___ Source material

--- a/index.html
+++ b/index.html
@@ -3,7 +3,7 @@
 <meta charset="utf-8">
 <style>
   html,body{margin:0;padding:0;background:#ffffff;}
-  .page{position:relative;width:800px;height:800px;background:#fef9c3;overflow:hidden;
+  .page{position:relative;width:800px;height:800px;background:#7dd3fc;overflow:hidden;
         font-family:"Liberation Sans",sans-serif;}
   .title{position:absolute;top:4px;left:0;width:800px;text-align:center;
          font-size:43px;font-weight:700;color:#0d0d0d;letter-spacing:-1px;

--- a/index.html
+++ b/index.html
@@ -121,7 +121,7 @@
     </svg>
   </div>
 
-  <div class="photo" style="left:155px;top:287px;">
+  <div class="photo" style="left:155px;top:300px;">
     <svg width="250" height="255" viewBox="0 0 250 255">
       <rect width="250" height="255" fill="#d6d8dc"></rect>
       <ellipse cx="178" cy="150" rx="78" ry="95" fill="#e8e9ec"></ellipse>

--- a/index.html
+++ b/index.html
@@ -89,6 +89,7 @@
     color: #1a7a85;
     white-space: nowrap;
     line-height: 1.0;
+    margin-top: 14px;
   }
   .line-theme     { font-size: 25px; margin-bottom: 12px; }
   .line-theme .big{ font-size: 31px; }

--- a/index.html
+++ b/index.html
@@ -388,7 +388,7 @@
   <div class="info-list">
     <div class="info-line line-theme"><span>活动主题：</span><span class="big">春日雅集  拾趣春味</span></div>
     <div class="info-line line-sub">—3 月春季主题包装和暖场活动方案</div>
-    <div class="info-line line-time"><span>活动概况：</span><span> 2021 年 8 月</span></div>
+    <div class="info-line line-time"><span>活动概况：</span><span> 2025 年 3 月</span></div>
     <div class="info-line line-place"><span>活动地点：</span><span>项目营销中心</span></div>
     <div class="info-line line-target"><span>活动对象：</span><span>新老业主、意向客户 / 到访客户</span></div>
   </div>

______

#### Assigned task
Find every line above where the word "background" occurs, and copy that line.

#### Solution to this problem
   html,body{margin:0;padding:0;background:#ffffff;}
-  .page{position:relative;width:800px;height:800px;background:#fef9c3;overflow:hidden;
+  .page{position:relative;width:800px;height:800px;background:#7dd3fc;overflow:hidden;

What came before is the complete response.